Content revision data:

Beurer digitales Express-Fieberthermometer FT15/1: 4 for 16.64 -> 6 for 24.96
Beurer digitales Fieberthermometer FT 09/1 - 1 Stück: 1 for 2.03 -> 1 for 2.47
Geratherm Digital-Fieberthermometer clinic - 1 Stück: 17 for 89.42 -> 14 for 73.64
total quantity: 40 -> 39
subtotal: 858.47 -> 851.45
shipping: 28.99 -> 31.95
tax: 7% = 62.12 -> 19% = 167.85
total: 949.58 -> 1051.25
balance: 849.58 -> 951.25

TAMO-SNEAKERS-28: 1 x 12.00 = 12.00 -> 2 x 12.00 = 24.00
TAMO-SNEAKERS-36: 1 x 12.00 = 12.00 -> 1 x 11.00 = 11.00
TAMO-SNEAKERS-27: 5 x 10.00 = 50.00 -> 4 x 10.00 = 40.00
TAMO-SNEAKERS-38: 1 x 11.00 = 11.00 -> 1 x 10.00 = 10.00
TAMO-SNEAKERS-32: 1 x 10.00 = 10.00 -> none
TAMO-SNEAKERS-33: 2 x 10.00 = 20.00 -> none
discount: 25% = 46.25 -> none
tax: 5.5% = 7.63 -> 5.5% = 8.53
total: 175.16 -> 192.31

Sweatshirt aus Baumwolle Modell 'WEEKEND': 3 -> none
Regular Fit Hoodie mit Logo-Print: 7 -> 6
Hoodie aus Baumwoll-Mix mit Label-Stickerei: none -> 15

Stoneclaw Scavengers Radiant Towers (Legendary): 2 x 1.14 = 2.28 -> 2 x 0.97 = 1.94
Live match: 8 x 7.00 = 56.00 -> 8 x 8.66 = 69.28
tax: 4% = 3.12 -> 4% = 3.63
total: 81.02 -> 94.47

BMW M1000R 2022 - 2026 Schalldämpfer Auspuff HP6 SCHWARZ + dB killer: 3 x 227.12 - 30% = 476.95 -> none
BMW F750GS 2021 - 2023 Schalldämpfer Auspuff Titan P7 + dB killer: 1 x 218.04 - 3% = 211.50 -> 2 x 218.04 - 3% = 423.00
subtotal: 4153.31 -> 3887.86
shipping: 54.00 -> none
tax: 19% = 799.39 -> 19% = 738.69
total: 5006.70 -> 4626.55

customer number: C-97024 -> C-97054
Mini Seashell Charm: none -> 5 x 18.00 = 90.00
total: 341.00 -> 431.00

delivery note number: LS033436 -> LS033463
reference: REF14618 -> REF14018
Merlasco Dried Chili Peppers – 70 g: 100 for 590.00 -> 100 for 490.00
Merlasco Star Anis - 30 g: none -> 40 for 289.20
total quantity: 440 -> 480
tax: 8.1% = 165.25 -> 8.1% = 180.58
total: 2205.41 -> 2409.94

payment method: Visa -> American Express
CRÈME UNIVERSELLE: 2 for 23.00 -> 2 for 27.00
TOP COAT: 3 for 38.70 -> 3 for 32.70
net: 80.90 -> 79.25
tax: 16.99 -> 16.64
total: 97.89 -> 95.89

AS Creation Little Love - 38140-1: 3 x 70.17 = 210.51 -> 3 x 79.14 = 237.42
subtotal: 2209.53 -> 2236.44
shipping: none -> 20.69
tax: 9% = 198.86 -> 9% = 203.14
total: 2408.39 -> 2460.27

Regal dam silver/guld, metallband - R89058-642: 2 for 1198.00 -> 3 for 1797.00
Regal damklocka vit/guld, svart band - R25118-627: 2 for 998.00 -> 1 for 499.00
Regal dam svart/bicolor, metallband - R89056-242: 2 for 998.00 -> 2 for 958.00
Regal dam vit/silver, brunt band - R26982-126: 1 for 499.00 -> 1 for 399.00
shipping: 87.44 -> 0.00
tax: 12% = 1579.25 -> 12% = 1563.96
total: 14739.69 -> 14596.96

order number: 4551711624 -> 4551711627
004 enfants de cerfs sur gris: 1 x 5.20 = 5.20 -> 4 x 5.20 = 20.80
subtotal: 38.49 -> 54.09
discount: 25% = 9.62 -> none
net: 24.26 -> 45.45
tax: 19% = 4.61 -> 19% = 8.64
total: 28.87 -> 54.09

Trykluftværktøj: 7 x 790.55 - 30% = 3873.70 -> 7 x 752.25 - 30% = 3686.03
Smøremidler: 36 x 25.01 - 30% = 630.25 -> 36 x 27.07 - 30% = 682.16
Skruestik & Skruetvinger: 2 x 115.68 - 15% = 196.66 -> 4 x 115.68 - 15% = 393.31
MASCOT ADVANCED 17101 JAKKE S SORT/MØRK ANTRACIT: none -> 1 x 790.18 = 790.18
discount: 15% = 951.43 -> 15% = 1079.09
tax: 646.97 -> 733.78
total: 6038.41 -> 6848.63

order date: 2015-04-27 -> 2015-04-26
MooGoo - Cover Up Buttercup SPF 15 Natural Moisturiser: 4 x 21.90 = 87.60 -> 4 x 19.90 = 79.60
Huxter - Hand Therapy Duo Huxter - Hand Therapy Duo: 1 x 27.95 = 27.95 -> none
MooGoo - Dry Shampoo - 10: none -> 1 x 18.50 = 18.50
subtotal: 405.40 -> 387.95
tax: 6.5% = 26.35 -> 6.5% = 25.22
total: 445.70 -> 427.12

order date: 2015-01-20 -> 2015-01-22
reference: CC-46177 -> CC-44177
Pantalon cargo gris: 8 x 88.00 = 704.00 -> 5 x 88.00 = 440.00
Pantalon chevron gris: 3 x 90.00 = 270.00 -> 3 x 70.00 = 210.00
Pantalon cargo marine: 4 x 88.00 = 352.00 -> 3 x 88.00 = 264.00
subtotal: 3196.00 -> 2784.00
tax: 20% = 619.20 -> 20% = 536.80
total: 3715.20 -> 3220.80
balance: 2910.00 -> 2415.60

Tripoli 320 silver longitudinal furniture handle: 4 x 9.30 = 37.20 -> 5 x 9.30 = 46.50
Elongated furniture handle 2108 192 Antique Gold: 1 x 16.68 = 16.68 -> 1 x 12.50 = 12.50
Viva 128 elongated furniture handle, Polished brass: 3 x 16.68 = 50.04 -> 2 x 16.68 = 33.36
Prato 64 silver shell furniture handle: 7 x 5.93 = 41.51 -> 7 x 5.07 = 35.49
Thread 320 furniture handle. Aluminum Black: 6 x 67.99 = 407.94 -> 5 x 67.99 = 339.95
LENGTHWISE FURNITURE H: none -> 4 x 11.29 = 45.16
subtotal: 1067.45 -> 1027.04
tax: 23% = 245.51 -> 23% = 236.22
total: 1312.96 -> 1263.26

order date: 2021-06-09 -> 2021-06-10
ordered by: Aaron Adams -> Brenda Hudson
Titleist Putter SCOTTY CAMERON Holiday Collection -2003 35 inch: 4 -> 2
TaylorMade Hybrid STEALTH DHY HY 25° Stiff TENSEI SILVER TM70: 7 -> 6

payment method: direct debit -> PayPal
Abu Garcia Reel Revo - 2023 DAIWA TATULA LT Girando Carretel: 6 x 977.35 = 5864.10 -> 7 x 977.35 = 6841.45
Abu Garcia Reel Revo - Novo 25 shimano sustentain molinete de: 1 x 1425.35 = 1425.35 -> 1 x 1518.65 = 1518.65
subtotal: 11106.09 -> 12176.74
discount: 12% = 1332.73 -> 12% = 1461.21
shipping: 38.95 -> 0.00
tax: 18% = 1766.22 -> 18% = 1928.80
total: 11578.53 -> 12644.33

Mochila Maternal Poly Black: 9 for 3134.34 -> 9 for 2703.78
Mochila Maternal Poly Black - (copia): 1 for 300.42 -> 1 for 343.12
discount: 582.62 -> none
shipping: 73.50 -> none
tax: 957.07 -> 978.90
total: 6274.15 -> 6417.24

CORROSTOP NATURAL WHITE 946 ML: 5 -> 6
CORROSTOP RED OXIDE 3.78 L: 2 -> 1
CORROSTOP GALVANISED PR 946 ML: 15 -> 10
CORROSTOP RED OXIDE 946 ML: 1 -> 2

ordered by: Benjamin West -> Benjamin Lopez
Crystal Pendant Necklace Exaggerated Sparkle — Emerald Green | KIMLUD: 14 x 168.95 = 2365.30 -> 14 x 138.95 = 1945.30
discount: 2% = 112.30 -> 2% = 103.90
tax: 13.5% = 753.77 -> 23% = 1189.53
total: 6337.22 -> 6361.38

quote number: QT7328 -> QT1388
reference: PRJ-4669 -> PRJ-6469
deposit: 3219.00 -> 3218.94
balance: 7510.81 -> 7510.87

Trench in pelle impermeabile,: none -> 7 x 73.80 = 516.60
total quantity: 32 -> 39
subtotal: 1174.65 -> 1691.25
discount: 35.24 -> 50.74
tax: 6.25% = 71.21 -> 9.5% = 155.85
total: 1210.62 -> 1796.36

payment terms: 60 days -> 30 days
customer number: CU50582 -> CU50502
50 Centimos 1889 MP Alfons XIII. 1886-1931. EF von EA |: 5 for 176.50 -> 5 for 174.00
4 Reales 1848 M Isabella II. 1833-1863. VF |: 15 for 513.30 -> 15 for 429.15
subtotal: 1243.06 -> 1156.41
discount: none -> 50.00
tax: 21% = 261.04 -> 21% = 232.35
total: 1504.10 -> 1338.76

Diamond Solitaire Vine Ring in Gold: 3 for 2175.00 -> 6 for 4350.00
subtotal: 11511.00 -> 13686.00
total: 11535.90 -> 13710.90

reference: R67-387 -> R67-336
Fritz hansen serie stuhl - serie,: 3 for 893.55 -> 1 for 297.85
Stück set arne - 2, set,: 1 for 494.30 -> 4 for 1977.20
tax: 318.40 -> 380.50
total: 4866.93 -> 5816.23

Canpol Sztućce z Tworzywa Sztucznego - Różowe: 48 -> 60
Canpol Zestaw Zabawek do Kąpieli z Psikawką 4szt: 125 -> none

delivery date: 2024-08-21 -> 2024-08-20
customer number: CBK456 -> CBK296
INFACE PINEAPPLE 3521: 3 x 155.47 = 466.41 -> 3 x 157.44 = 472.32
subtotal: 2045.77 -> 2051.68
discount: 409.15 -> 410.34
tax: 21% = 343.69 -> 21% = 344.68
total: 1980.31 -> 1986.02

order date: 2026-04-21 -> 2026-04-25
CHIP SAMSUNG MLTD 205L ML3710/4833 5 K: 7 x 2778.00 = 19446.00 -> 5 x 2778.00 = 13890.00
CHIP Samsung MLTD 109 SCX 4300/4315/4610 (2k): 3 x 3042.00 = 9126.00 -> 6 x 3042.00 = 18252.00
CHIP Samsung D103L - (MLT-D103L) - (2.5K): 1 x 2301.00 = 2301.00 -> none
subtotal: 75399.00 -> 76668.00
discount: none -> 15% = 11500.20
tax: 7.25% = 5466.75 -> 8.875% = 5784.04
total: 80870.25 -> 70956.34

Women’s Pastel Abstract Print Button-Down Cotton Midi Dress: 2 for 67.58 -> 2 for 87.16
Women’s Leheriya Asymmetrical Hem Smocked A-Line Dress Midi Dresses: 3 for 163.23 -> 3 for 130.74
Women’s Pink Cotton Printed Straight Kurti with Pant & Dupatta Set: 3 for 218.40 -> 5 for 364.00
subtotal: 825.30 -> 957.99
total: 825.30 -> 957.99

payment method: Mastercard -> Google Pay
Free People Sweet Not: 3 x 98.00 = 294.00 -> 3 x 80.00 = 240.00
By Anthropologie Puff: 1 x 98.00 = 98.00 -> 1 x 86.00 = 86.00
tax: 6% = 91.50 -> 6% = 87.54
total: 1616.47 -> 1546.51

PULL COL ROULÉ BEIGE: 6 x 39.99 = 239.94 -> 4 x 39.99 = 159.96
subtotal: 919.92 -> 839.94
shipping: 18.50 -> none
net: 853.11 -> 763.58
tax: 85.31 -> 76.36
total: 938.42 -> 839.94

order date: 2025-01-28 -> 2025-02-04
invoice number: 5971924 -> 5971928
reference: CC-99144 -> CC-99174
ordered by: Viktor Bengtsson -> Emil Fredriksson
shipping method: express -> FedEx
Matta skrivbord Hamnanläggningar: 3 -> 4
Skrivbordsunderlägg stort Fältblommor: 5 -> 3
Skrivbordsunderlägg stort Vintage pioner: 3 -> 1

Activity: Starting at the line above that contains "TAMO-SNEAKERS-33: 2 x 10.00 = 20.00 -> none", repeat each line exactly up to and including the line that contains "subtotal: 38.49 -> 54.09", and stop there.

Exercise response:
TAMO-SNEAKERS-33: 2 x 10.00 = 20.00 -> none
discount: 25% = 46.25 -> none
tax: 5.5% = 7.63 -> 5.5% = 8.53
total: 175.16 -> 192.31

Sweatshirt aus Baumwolle Modell 'WEEKEND': 3 -> none
Regular Fit Hoodie mit Logo-Print: 7 -> 6
Hoodie aus Baumwoll-Mix mit Label-Stickerei: none -> 15

Stoneclaw Scavengers Radiant Towers (Legendary): 2 x 1.14 = 2.28 -> 2 x 0.97 = 1.94
Live match: 8 x 7.00 = 56.00 -> 8 x 8.66 = 69.28
tax: 4% = 3.12 -> 4% = 3.63
total: 81.02 -> 94.47

BMW M1000R 2022 - 2026 Schalldämpfer Auspuff HP6 SCHWARZ + dB killer: 3 x 227.12 - 30% = 476.95 -> none
BMW F750GS 2021 - 2023 Schalldämpfer Auspuff Titan P7 + dB killer: 1 x 218.04 - 3% = 211.50 -> 2 x 218.04 - 3% = 423.00
subtotal: 4153.31 -> 3887.86
shipping: 54.00 -> none
tax: 19% = 799.39 -> 19% = 738.69
total: 5006.70 -> 4626.55

customer number: C-97024 -> C-97054
Mini Seashell Charm: none -> 5 x 18.00 = 90.00
total: 341.00 -> 431.00

delivery note number: LS033436 -> LS033463
reference: REF14618 -> REF14018
Merlasco Dried Chili Peppers – 70 g: 100 for 590.00 -> 100 for 490.00
Merlasco Star Anis - 30 g: none -> 40 for 289.20
total quantity: 440 -> 480
tax: 8.1% = 165.25 -> 8.1% = 180.58
total: 2205.41 -> 2409.94

payment method: Visa -> American Express
CRÈME UNIVERSELLE: 2 for 23.00 -> 2 for 27.00
TOP COAT: 3 for 38.70 -> 3 for 32.70
net: 80.90 -> 79.25
tax: 16.99 -> 16.64
total: 97.89 -> 95.89

AS Creation Little Love - 38140-1: 3 x 70.17 = 210.51 -> 3 x 79.14 = 237.42
subtotal: 2209.53 -> 2236.44
shipping: none -> 20.69
tax: 9% = 198.86 -> 9% = 203.14
total: 2408.39 -> 2460.27

Regal dam silver/guld, metallband - R89058-642: 2 for 1198.00 -> 3 for 1797.00
Regal damklocka vit/guld, svart band - R25118-627: 2 for 998.00 -> 1 for 499.00
Regal dam svart/bicolor, metallband - R89056-242: 2 for 998.00 -> 2 for 958.00
Regal dam vit/silver, brunt band - R26982-126: 1 for 499.00 -> 1 for 399.00
shipping: 87.44 -> 0.00
tax: 12% = 1579.25 -> 12% = 1563.96
total: 14739.69 -> 14596.96

order number: 4551711624 -> 4551711627
004 enfants de cerfs sur gris: 1 x 5.20 = 5.20 -> 4 x 5.20 = 20.80
subtotal: 38.49 -> 54.09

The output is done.